The cockroach, with doom imminent, continued utterly undeterred, “You will prevail here today. Hope you feel good, killing a defenseless little insect…ooohhhh – you’re such a hard-guy! What with killing us who are a millionth of your size.”

Squinting hard, I glowered, to no effect, as it continued without hesitation, “And, guess what, jerk? I have to live off your scraps and Mister ‘I’m-so-cool-that-I’m-above-culture-shock’ only leaves bits of Kit-Kat bars and potato chips for me to eat! You know something? If your clod-hopper didn’t get me, your diet would…”

“That’s it!” I replied plaintively, trying to paraphrase Emerson to gain the upper hand, “There comes a time-“

But the bug cut me off, “yeah, yeah, where immolation is insecticide…Trust me, your pedantry precedes you, Julian…yeah, that’s right: Julian on the bus…”

Truly humiliated at being called as the one character I feared the most in all the ficition I have read, I said icily, “You germ-laden little louse! That is enough. You are one dead bug, bug…”

“Hey, I know you’re gonna kill me but do you have to insult me by referring to me as one of them?”

Again I was disconcerted, “One of whom?”

The bug quavered slightly – or was it a shrug? – and bawled, “A louse! That’s what! And, hey, look at you, squirm-weenie! You and your mammal-mania…why your actions display a colder blood than I’ve ever had…diddling with Emerson, fuhcrisakes, you philosophical flip-chart…”

At that point, I snapped stomped hard but missed. It looked truly frightened but quickly regained its composure and said, “That’s right. You can’t out-argue a bug. So just crush me…good for your karma…”

Shrugging my shoulders, I retorted, “Karma? How can you talk about karma? You have a life span of two weeks, tops…”

“Huh? More like five days with peaceniks like you around…” It sneered at me, “At least that bounced Czech had more empathy for me than you ever will...”

Being humbled by people is not fun. But to be belittled by a bug? So I reached for the can, resorting to aerosol for the first time in many years. It knew the end was near but it still refused to move.
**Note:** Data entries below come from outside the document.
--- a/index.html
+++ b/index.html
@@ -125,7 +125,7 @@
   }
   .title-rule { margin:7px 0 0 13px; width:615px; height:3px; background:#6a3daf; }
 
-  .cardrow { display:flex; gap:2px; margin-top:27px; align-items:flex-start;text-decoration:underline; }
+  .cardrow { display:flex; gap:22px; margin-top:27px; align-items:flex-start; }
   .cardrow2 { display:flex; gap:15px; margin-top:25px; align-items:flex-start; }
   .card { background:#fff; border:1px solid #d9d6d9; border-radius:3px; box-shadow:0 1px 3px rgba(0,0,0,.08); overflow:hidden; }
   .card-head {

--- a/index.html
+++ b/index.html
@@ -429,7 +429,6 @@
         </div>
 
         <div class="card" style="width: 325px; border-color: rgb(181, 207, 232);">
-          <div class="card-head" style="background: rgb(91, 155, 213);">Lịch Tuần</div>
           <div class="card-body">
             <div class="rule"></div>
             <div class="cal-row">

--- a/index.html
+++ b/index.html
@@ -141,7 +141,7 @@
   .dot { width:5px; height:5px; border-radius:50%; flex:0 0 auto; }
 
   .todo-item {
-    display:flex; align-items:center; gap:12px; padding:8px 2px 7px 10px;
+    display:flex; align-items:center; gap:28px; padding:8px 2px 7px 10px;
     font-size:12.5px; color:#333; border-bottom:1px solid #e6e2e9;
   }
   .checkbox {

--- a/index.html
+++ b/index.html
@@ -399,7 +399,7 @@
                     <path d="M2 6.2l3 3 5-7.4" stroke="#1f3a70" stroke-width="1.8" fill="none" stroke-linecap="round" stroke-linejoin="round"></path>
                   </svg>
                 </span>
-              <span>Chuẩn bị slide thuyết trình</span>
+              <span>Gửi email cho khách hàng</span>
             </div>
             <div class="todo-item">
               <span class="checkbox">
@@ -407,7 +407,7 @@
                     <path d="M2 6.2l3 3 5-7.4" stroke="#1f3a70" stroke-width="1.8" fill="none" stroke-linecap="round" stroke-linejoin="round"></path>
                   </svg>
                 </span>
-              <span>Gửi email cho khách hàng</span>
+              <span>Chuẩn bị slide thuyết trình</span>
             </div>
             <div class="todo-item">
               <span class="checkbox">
Its sarcasm and critical faculty had bought itself a month in human terms but my patience had dissipated after five minutes.
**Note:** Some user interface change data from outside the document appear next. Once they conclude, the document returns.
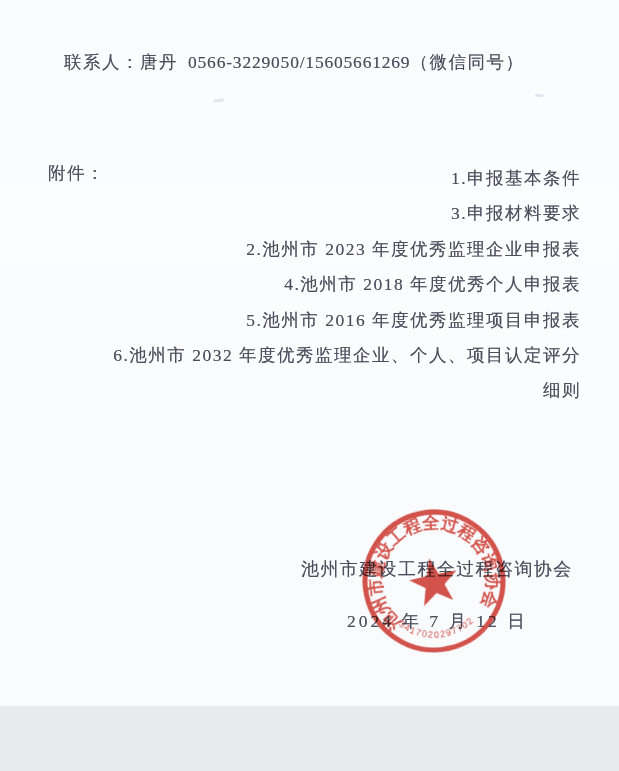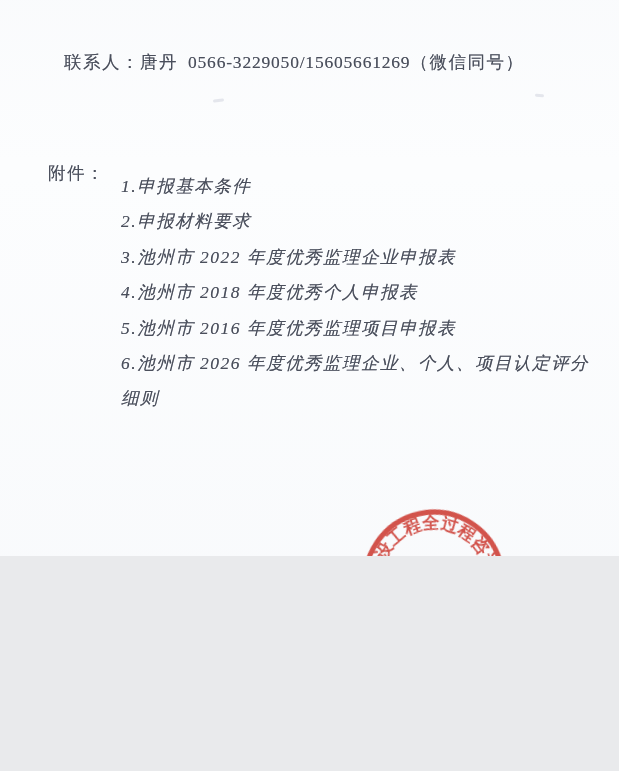--- a/index.html
+++ b/index.html
@@ -11,10 +11,11 @@
   }
   .page {
     position: relative;
-    width: 619px; height: 556px;
+    width: 619px; height: 706px;
     background: var(--page-bg, #fcfdfe);
     color: var(--ink, #4a4f5c);
     overflow: hidden;
+    text-align: right;
   }
   
   .page::before {

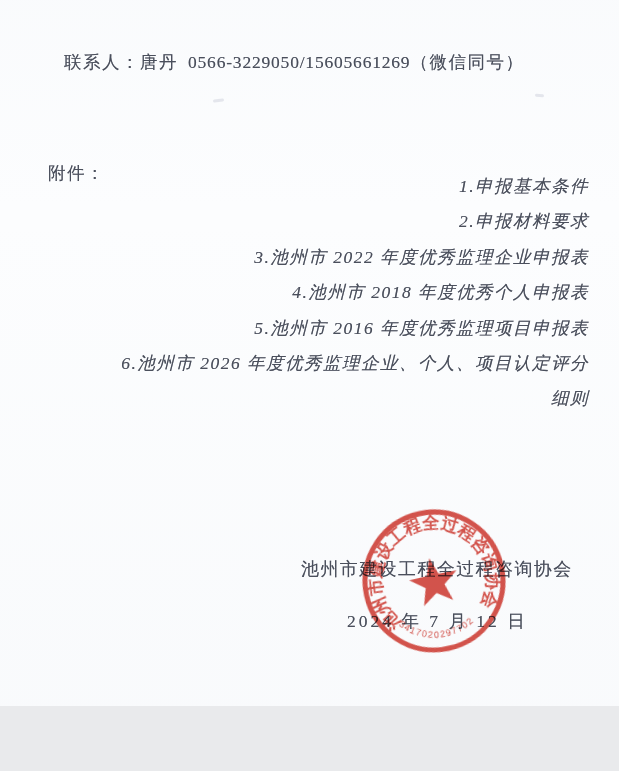--- a/index.html
+++ b/index.html
@@ -41,11 +41,10 @@
   .attach-list {
     position: absolute; left: 113px; top: 161px;
     width: 468px;
-    margin: 8px; padding: 0; list-style: none;
+    margin: 0; padding: 0; list-style: none;
     font-size: 17.5px;
     letter-spacing: 1.5px;
     text-shadow: 0 0 0.6px rgba(74,79,92,0.55);
-    font-style: italic;
   }
   .attach-list li { line-height: 35.4px; white-space: normal; }
 

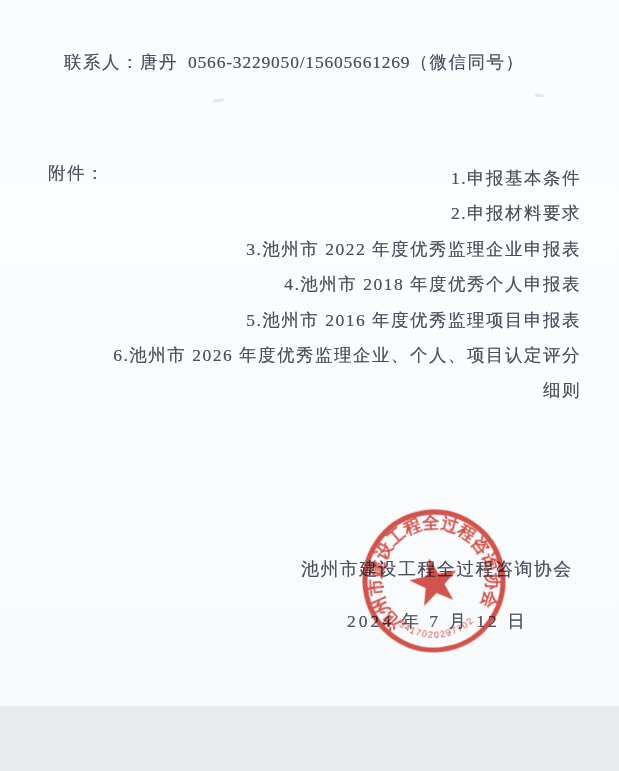--- a/index.html
+++ b/index.html
@@ -98,7 +98,7 @@
 
   <ol class="attach-list">
     <li>1.申报基本条件</li>
-    <li>2.申报材料要求</li>
+    <li>3.申报材料要求</li>
     <li>3.池州市 2022 年度优秀监理企业申报表</li>
     <li>4.池州市 2018 年度优秀个人申报表</li>
     <li>5.池州市 2016 年度优秀监理项目申报表</li>

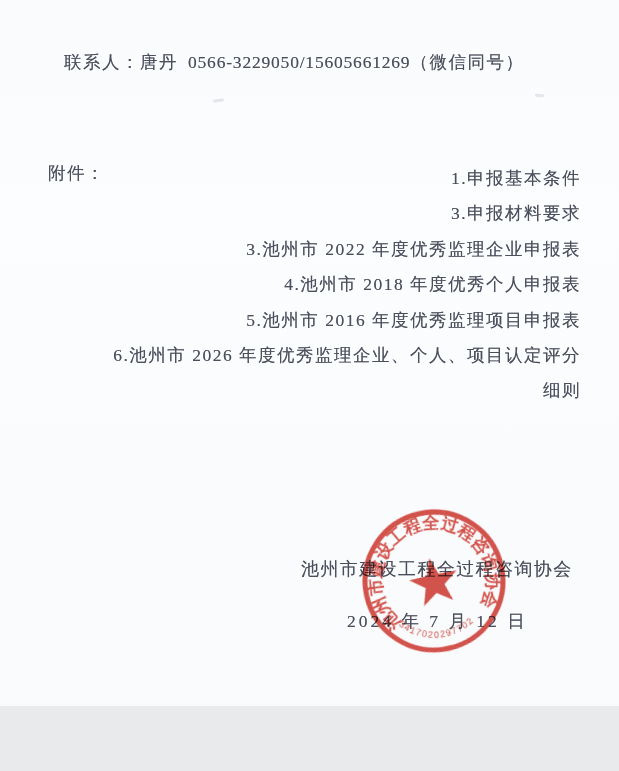--- a/index.html
+++ b/index.html
@@ -99,7 +99,7 @@
   <ol class="attach-list">
     <li>1.申报基本条件</li>
     <li>3.申报材料要求</li>
-    <li>3.池州市 2022 年度优秀监理企业申报表</li>
+    <li>2.池州市 2023 年度优秀监理企业申报表</li>
     <li>4.池州市 2018 年度优秀个人申报表</li>
     <li>5.池州市 2016 年度优秀监理项目申报表</li>
     <li>6.池州市 2026 年度优秀监理企业、个人、项目认定评分细则</li>

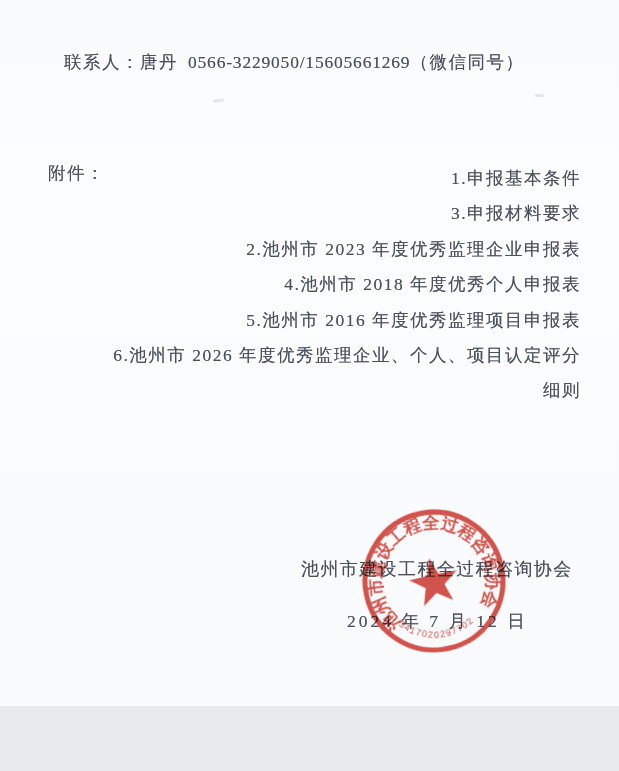--- a/index.html
+++ b/index.html
@@ -102,7 +102,7 @@
     <li>2.池州市 2023 年度优秀监理企业申报表</li>
     <li>4.池州市 2018 年度优秀个人申报表</li>
     <li>5.池州市 2016 年度优秀监理项目申报表</li>
-    <li>6.池州市 2026 年度优秀监理企业、个人、项目认定评分细则</li>
+    <li>6.池州市 2032 年度优秀监理企业、个人、项目认定评分细则</li>
   </ol>
 
   <div class="sig-org doc-text">池州市建设工程全过程咨询协会</div>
Nevertheless, it remained composed as I readied the can. Then I remembered reading somewhere that bug spray works like nerve gas. Damn! With compassion and frustration swirling uneasily inside my heart, I decided to make its end quick – a mercy shot with the stomp of my left foot. Enfolding the crushed corpse in single-ply toilet paper – I am roughing it, you know – I flushed it down the toilet.

Then I brushed my teeth, finished dressing, clipped on my Peace Corps pin and headed off to the science center where I serve the United States of America, helping our benighted neighbors to the South. As I locked the door, in a hurry because I was now running late, I remembered a long-forgotten fragment of that signature Kipling ditty learned in grade school:

“You’re a better than I, Gunga Din.” I looked around furtively, saw a neighbor and smiled faintly, “Buenos días, señor. ¿Cómo está usted, esta mañana?”